Hatem Ltaief
ACM Gordon Bell Prize for Climate Modelling
Saudi Arabia - 2024
citation
For "Boosting Earth System Model Outputs And Saving PetaBytes in their Storage Using Exascale Climate Emulators"
Press Release2024 ACM Gordon Bell Prize for Climate Modelling Awarded to 12-Member Team for Developing a Technique to Provide More Accurate and Detailed Climate Change Predictions
ACM today presented a 12-member team with the ACM Gordon Bell Prize for Climate Modelling for their project “Boosting Earth System Model Outputs and Saving PetaBytes in Their Storage Using Exascale Climate Emulators.” The award recognizes innovative parallel computing contributions toward solving the global climate crisis.
The members of the team are: Sameh Abdulah, Marc G. Genton, David E. Keyes, Zubair Khalid, Hatem Ltaief, Yan Song, Greorgiy L. Stenchikov and Ying Sun (all of King Abdullah University of Science and Technology, Saudi Arabia); Allison H. Baker (NSF National Center for Atmospheric Research, USA); George Bosilca, (NVIDIA, USA); Qinglei Cao (St. Louis University, USA); and Stefano Castruccio (University of Notre Dame, USA).
Scientists have warned that global warming, caused by the human use of fossil fuels, is reaching a crisis point. Experts assert that the prevalence of more intense storms, hurricanes, droughts, wildfires, as well as a loss of biodiversity, are signs that the crisis is worsening rapidly. They warn that, if not urgently addressed, global warming poses an existential threat to life on Earth.
Using computational tools to better understand the rate and impacts of climate change is considered a valuable tool in developing strategies to address the problem. While climate modelling has been a scientific practice since the 1950’s, recently introduced exascale supercomputers (which can process a quintillion calculations each second) offer the opportunity to understand climate change at a far more advanced level than ever before. With the use of exascale computers, computer scientists and climate scientists have developed extremely high-resolution Earth System Models (ESM’s).
ESM’s offer great promise in understanding the Earth’s climate but they are computationally expensive—i.e., they require a great deal of computation time and energy, and they require a tremendous amount of storage for the massive quantity of data they generate.
To address this problem, the prize-winning team presented the design and implementation of an exascale climate emulator for addressing the escalating computational and storage requirements of high-resolution Earth System Model simulations. In computing, emulators allow for a dynamic interplay between different computers—with one computer system (called the host) behaving like another computer system (the guest). The growing use of emulators in climate modeling has become more common as emulators can combine and enhance efficient algorithms to handle large datasets, as well as the distribution of computations across multiple processors.

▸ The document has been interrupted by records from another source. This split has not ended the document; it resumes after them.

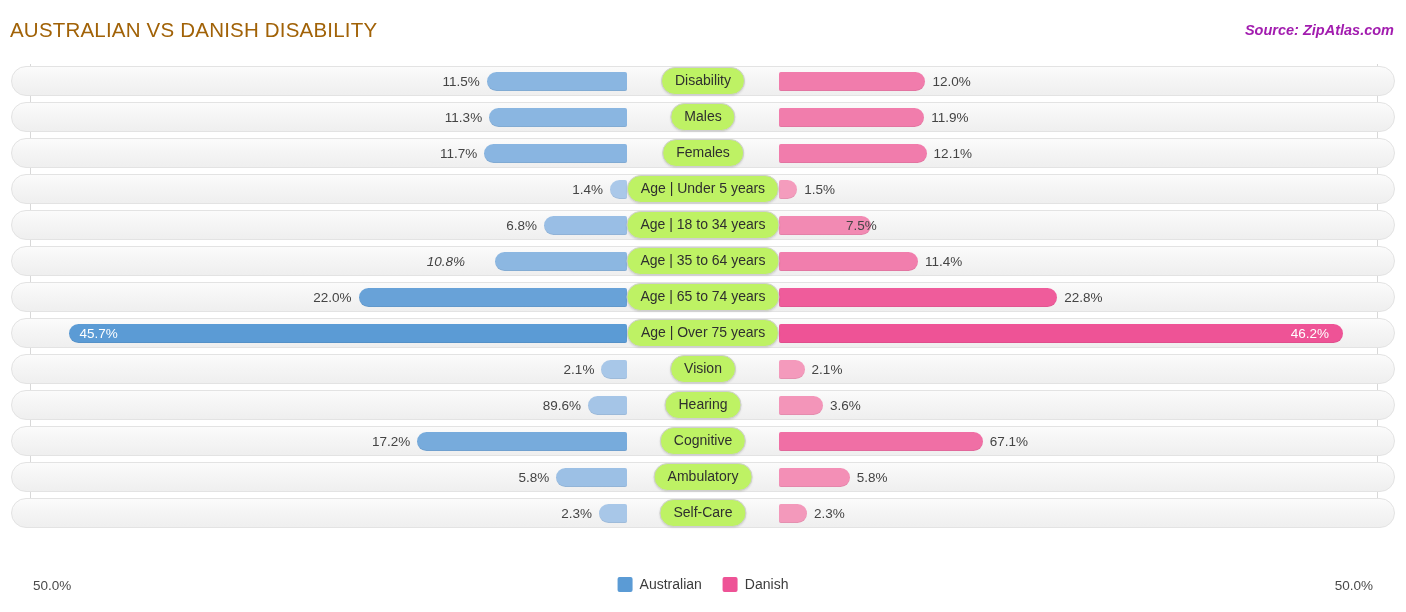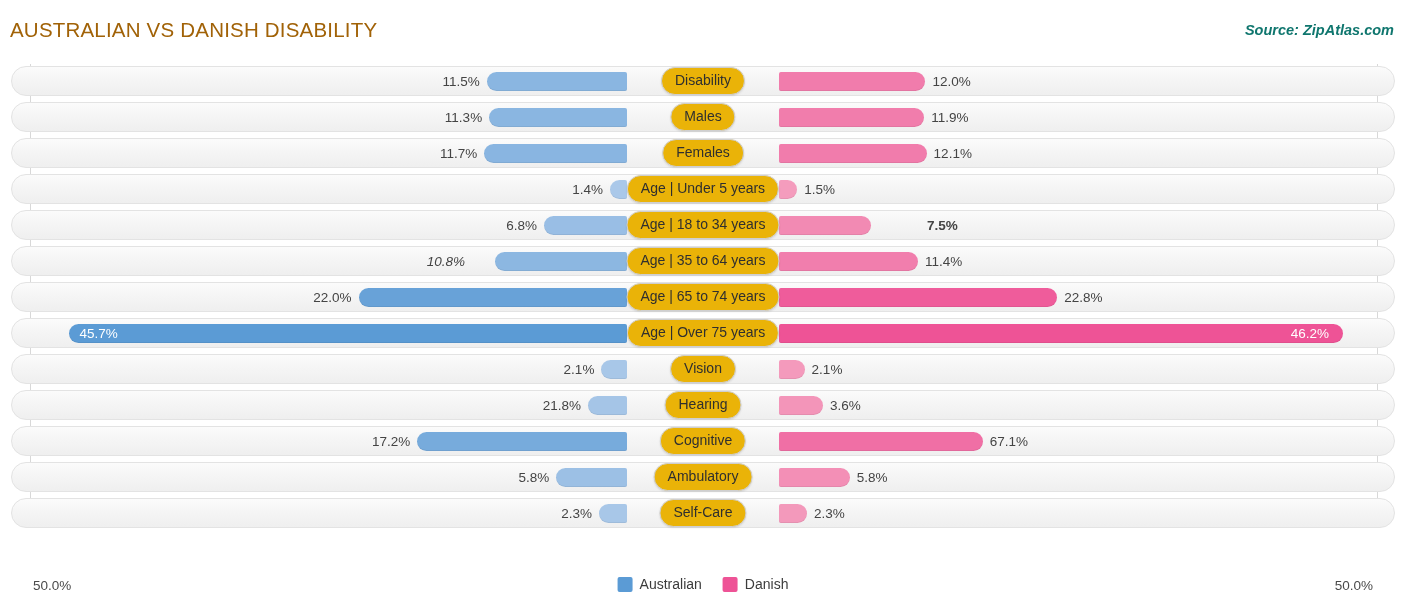"Source: ZipAtlas.com" .source { color: #0f766e -> #a21caf }
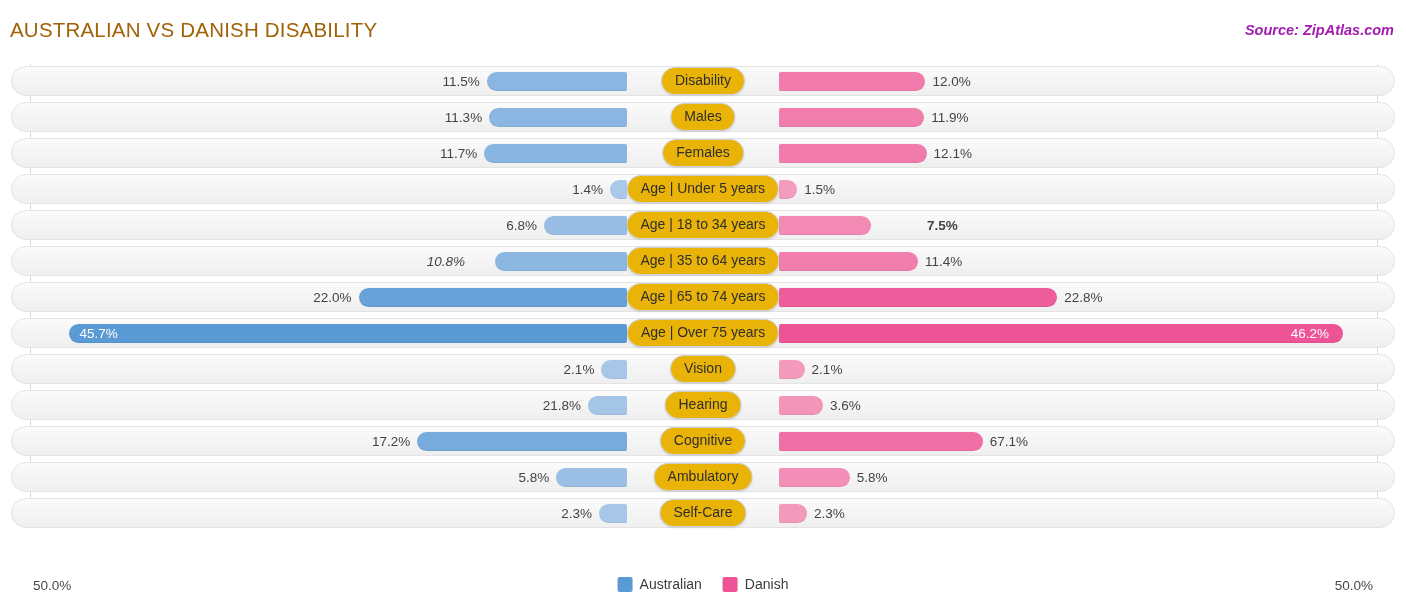"Disability" .pill { background: #eab308 -> #bef264 }
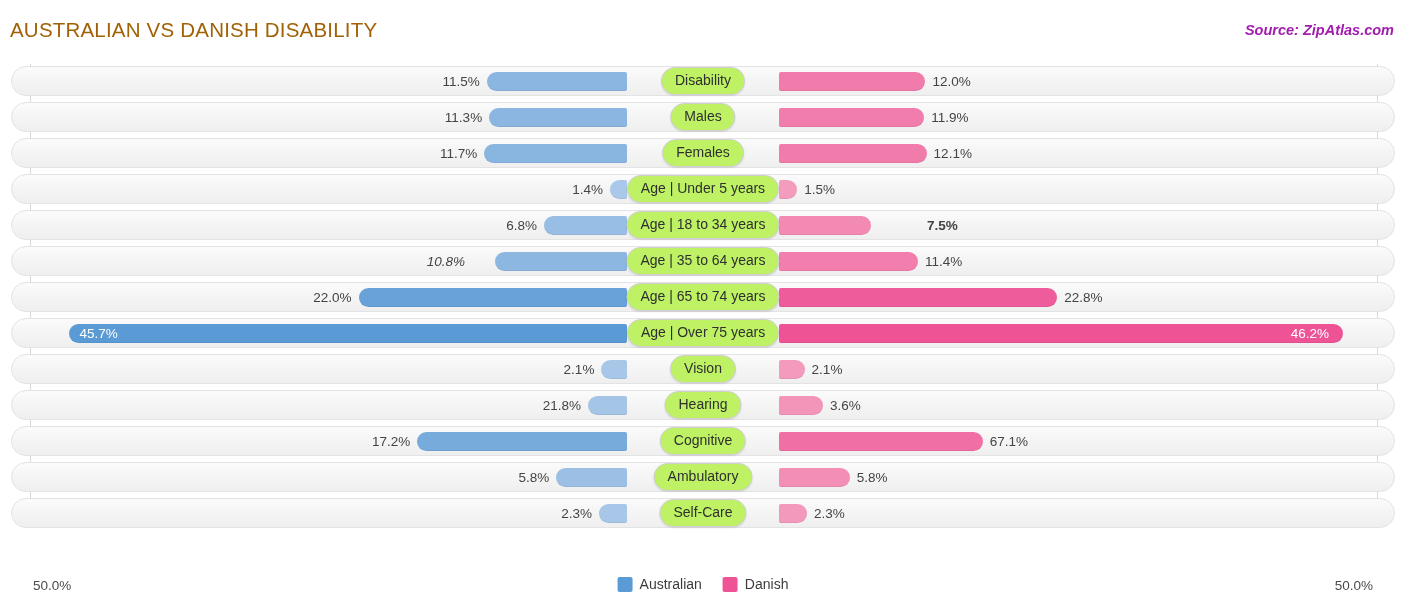"7.5%" div.val { font-weight: bold -> none; left: 927px -> 846px }
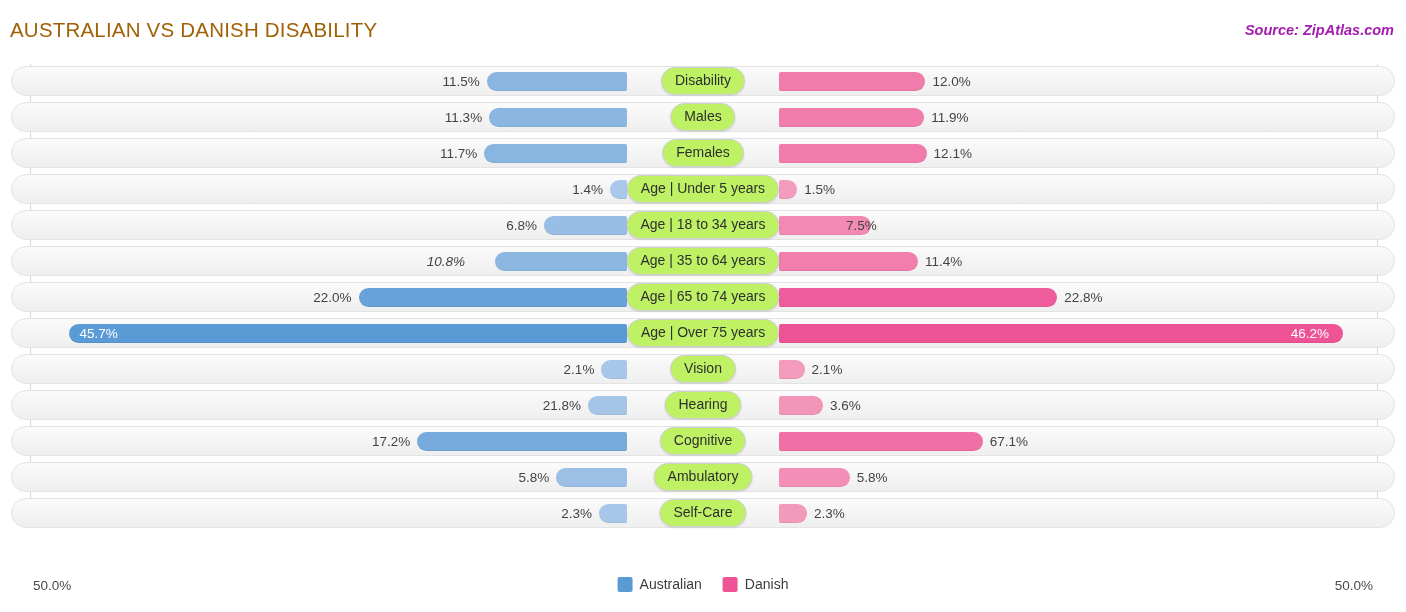"21.8%" div.val { text: 21.8% -> 89.6% }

Climate emulators have come to play a pivotal role in alleviating the computational burden and storage requirements associated with climate modeling and simulations. Because the resolution of a climate model is impacted by the trade-off between the computational costs and the representation of the climate system, improving both computational and data storage challenges in a high-performance computer allows for more advanced climate modeling capabilities.
The ACM Gordon Bell Prize for Climate Modelling winning team contends their emulator could save several petabytes of computing storage space. By way of comparison, one petabyte is equal to the storage capacity of approximately 170 top-end servers.
The team’s ultra-high resolution model of the earth’s climate included 54,486,360 spatial locations around the globe, as well as 318 billion hourly and 31 billion daily observations.
The team achieved its results using high performance computing methods called Spherical Harmonic Transform (SHT) and Cholesky factorization. In the introduction to their paper, the Prize-winning team wrote: “We utilize the spherical harmonic transform to stochastically model spatio-temporal variations in climate data. This provides tunable spatio-temporal resolution and significantly improves the fidelity and granularity of climate emulation, achieving an ultra-high spatial resolution of 0.034 ◦ (∼3.5 km) in Space.”
The team ran mixed-precision computations on a PaRSEC dynamic runtime system, running on 9,025 nodes on Frontier, 1,936 nodes on Alps, 1,024 nodes on Leonardo, and 3,072 nodes on Summit, with the hybrid Flop/s rates 0.976 EFlop/s, 0.739 EFlop/s, 0.243 EFlop/s, and 0.375 EFlop/s, respectively.
The team concludes that their exascale climate emulator holds significant potential for the climate community, advancing climate research and policy making. They also maintain that their work holds significant potential in advancing the development of machine learning (ML) and AI-driven methods for forecasting or prediction applications in climate science.